Top of WORKING DATA

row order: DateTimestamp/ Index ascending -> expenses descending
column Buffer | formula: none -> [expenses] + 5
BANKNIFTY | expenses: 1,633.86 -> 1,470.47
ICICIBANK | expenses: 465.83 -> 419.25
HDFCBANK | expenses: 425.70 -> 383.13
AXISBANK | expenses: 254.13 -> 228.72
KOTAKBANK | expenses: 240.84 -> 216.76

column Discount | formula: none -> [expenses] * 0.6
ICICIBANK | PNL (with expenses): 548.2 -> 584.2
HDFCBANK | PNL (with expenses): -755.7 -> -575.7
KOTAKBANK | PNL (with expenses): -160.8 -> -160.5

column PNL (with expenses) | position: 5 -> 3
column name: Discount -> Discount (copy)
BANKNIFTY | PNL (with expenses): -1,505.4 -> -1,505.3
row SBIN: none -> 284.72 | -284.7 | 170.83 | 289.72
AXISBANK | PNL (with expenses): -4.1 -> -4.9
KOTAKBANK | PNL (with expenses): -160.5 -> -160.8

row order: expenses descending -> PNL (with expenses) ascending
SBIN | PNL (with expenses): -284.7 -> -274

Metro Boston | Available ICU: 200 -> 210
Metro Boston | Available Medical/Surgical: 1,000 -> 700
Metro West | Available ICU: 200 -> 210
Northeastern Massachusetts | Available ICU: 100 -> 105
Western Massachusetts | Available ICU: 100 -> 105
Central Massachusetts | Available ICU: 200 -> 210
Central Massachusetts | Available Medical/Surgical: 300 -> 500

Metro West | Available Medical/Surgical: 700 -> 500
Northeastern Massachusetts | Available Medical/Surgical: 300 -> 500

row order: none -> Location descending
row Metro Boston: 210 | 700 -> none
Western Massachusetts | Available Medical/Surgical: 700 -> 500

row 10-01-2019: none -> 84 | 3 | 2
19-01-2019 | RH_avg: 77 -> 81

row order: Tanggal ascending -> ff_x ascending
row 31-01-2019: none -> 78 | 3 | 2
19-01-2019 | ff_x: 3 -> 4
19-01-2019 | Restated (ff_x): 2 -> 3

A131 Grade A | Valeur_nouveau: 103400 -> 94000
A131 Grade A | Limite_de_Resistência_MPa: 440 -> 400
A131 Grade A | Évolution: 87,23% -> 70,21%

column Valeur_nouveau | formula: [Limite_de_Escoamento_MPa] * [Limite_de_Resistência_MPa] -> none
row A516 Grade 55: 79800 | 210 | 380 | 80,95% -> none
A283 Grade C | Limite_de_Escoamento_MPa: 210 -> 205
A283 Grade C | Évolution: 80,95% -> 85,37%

Bottom of WORKING DATA

Given the records above, return exactly the lines starting at the line containing "KOTAKBANK | PNL (with expenses): -160.5" and ending at the line containing "Central Massachusetts | Available Medical/Surgical: 300", including both.

KOTAKBANK | PNL (with expenses): -160.5 -> -160.8

row order: expenses descending -> PNL (with expenses) ascending
SBIN | PNL (with expenses): -284.7 -> -274

Metro Boston | Available ICU: 200 -> 210
Metro Boston | Available Medical/Surgical: 1,000 -> 700
Metro West | Available ICU: 200 -> 210
Northeastern Massachusetts | Available ICU: 100 -> 105
Western Massachusetts | Available ICU: 100 -> 105
Central Massachusetts | Available ICU: 200 -> 210
Central Massachusetts | Available Medical/Surgical: 300 -> 500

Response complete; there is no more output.